NATO’s overreach raises risk of conflict
Bloc’s Asia approach built on shaky foundations amid hyped-up ‘China threat’, analysts say
When NATO leaders met last week in Madrid, they were joined — for the first time — by leaders from Japan, South Korea, Australia and New Zealand. The invitations extended to the Asia-Pacific countries show that the trans-Atlantic alliance’s ambitions far exceed the boundaries of its traditional geographical scope.
Although the participation of the four countries did help put on a show of unity for the alliance, their resolve remains to be tested by growing economic pressures at home.
On July 4, the chief of Japan’s Mitsui OSK Lines, said Japan will have to continue importing Russian liquefied natural gas regardless of Russia’s national policy.
Takeshi Hashimoto, president and chief executive of the shipping giant, said: “Nowadays, the spot market for both LNG and coal is quite expensive. That is one of the reasons why Japan is so reluctant to stop LNG imports from Russia.”
Hashimoto’s comments reveal how influential figures in Japan, which followed the United States’ lead in imposing sanctions on Russia, are having second thoughts about that approach. They also suggest that, beyond the hugs and handshakes, the leaders at the gathering in the Spanish capital may start diverging from the common line on banning Russia’s energy imports.
Since the Ukraine crisis started, Japan has not hesitated in taking provocative actions against Russia. However, as Japan’s energy infrastructure
comes under pressure from a scorching heat wave, Tokyo has avoided any direct action on Russian LNG, which makes up 9 percent of Japan’s imports.
“The US and NATO members keep bragging that they are so-called like-minded countries but the talks could not disguise the growing tensions between them as the economic burden becomes more apparent and more pressing,” said Wang Qi, a researcher at the Chinese Academy of Social Sciences in Beijing.
The NATO summit that concluded on June 30 was hailed by the alliance’s chief as “transformative”, “with farreaching decisions” made, but experts have expressed concerns for a heightened
risk of conflicts resulting from the proposed changes.
The summit saw the alliance endorse its so-called new Strategic Concept blueprint, which positions Russia as the “most significant and direct threat” to NATO allies’ security while accusing China of striving to “subvert the rules-based international order”.
“China is not our adversary. But we must be clear-eyed about the serious challenges it represents,” NATO Secretary-General Jens Stoltenberg said.
During the summit, NATO formally extended an invitation to Finland and Sweden to join the group.
Yan Shaohua, an associate professor at the Institute of International
Studies at Fudan University in Shanghai, said the decision to begin the approval process for Sweden and Finland as NATO members serves as a double-edged sword.

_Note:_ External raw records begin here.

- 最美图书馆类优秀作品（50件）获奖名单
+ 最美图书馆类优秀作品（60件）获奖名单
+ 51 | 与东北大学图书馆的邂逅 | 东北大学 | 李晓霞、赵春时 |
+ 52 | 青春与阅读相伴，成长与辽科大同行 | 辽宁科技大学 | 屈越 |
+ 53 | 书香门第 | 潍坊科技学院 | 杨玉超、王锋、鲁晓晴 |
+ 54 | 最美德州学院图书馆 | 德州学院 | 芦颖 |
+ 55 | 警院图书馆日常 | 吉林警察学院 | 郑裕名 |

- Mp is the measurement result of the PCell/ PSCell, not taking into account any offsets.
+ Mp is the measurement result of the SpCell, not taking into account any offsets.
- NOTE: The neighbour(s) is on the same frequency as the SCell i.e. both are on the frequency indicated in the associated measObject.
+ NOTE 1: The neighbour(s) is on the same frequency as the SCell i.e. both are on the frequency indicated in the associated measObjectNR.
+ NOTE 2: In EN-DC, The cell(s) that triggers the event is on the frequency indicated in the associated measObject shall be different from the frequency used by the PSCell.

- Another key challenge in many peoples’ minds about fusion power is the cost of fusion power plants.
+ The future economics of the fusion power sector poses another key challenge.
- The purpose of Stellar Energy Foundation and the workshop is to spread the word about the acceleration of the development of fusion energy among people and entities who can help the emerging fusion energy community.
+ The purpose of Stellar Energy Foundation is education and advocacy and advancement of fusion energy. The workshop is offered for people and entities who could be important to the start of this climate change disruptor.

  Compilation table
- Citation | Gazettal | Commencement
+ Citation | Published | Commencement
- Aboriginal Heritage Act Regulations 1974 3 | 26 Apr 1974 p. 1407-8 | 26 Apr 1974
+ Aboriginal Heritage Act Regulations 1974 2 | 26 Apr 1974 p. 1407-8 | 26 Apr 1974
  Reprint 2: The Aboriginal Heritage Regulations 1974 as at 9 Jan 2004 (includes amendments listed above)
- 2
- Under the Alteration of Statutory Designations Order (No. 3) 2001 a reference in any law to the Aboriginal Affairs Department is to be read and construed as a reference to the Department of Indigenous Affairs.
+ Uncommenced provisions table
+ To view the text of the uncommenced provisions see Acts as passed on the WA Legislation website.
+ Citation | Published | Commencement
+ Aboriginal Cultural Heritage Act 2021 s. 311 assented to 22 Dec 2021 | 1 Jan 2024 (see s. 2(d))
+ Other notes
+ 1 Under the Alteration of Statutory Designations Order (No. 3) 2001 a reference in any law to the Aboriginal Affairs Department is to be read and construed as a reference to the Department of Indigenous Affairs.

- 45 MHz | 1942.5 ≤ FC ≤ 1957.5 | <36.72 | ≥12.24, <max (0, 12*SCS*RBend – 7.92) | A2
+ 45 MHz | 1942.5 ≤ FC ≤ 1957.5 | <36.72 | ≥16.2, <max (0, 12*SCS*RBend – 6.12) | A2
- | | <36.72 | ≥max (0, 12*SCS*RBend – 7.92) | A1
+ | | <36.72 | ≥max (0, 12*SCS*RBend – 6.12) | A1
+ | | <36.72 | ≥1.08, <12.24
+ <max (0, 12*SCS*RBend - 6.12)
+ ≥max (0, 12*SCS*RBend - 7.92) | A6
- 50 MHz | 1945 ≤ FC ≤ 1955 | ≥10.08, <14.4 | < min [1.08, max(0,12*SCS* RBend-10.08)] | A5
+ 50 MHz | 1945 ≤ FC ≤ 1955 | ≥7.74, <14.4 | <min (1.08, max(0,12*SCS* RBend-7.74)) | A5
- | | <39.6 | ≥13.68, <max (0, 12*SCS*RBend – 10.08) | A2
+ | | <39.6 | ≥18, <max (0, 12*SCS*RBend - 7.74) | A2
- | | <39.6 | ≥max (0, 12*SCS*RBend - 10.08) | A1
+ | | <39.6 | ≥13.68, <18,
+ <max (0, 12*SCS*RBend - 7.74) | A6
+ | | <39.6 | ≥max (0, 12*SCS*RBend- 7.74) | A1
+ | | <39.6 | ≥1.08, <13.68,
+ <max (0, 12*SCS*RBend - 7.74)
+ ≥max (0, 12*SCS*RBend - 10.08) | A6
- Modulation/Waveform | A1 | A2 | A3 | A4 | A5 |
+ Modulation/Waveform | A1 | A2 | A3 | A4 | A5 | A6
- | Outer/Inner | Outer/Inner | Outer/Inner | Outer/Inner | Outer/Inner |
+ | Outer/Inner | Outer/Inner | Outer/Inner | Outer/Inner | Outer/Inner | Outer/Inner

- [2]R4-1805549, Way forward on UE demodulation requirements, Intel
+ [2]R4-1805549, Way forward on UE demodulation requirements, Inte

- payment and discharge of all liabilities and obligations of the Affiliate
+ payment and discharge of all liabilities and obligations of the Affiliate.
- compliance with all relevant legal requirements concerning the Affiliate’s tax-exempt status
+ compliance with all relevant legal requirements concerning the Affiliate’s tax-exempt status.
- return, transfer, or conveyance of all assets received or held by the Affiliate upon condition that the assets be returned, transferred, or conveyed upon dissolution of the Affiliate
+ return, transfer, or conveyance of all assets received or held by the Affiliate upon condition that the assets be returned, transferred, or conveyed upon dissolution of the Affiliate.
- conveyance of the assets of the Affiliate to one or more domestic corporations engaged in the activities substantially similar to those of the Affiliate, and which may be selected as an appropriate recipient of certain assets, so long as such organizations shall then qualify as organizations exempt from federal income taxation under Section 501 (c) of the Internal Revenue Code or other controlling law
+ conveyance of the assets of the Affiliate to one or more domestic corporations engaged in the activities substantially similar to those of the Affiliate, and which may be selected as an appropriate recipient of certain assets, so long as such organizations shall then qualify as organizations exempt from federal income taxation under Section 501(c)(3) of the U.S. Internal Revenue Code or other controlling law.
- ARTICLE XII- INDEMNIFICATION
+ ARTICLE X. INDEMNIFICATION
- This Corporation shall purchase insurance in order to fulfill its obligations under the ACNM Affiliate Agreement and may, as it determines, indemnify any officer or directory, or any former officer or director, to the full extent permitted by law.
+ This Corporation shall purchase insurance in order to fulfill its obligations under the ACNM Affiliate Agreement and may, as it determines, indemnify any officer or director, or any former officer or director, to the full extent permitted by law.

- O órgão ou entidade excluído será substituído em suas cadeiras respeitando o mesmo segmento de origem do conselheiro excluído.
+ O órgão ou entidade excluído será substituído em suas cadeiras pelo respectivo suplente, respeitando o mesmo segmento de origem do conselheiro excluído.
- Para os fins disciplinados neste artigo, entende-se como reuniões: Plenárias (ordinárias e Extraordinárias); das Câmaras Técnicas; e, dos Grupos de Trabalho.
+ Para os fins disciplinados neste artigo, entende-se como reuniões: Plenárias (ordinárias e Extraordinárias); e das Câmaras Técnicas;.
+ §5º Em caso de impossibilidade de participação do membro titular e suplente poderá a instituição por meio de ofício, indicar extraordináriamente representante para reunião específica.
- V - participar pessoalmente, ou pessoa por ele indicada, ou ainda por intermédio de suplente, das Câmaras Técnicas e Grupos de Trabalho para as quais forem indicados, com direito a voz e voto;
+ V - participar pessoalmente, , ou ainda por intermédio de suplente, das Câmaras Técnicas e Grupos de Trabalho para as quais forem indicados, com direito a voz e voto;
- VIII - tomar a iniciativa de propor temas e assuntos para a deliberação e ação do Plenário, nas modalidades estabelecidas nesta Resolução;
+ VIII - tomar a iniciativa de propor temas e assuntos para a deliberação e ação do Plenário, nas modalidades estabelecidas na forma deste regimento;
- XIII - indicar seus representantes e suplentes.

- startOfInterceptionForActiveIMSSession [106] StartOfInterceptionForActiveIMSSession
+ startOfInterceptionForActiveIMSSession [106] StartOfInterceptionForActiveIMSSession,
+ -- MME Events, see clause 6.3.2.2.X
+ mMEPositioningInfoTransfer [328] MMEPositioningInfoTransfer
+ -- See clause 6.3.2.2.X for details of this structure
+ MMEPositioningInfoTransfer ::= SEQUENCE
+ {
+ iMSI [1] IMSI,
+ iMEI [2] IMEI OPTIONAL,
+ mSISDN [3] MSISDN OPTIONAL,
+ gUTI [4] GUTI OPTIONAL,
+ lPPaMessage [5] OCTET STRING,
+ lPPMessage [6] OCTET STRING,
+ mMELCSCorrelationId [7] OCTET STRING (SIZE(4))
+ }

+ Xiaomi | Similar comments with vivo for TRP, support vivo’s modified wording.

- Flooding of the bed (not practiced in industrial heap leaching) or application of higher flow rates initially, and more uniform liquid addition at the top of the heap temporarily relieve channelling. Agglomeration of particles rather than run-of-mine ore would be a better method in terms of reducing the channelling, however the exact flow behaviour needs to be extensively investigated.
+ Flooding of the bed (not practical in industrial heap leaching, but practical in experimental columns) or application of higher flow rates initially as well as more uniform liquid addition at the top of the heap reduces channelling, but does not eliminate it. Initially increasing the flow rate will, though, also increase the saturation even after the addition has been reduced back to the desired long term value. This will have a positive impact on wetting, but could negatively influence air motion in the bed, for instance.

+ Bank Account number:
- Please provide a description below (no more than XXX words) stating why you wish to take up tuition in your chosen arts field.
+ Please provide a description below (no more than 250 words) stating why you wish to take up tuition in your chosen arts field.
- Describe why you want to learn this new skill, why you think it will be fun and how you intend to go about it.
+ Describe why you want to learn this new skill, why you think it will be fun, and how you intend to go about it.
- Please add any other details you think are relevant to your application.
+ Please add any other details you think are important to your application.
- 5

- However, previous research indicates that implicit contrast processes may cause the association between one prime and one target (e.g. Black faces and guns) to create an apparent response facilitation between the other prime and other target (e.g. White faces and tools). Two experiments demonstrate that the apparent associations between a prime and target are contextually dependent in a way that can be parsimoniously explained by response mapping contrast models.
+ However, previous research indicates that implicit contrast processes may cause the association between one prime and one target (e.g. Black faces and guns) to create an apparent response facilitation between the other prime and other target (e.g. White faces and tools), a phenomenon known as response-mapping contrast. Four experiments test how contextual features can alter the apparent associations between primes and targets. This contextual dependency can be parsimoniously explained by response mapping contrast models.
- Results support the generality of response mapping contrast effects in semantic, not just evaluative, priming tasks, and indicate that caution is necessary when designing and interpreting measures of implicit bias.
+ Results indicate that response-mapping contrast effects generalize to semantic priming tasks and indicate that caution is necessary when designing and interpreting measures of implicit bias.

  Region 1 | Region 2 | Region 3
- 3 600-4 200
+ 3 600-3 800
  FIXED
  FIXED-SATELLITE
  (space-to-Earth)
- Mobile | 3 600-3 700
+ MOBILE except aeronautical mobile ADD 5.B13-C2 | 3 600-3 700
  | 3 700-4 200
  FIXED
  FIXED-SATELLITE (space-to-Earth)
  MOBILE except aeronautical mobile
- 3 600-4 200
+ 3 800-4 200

“On one hand, it has strengthened the role of NATO as a fundamental pillar of European security. On the other hand, it marks a reshuffling of the security arrangements between Russia and Europe, sowing the seeds of uncertainties for European security order.”
Jeffrey Sachs, a professor at Columbia University who served as an adviser to three United Nations secretaries general, believes that the real trigger of the Russia-Ukraine conflict was constant NATO expansion.
He also said that he disagrees with NATO’s accusation that China poses a challenge to the values, interests or security of NATO countries.
“China is nearly one-fifth of the world’s population, a great civilization, and with cultural heritage and wisdom that contributes notably to all of humanity”, Sachs pointed out.
At the summit, NATO formally defined China for the first time as a challenge in its “Strategic Concept” for the next decade, prompting grave concerns and expressions of firm opposition from Beijing.
“It is NATO that poses systemic challenges to world security and stability,” Zhao Lijian, a spokesman for the Chinese Foreign Ministry, said at a news conference.
He Zhigao, a researcher at the Institute of European Studies at the Chinese Academy of Social Sciences, said the “absolute security” for itself pursued by NATO risks plunging the world into a new round of “wars and conflicts”.
The bloc is losing its appeal by trying to sell its “security anxiety” to developing countries, He said.
Mustafa Hyder Sayed, executive director of the Pakistan-China Institute, a think tank in Islamabad, said NATO’s tilt toward Asia is built on shaky foundations.
In this approach, Washington and its allies have decided to jump on the new Cold War bandwagon, Sayed said. “Unfortunately, this will make the region more insecure.”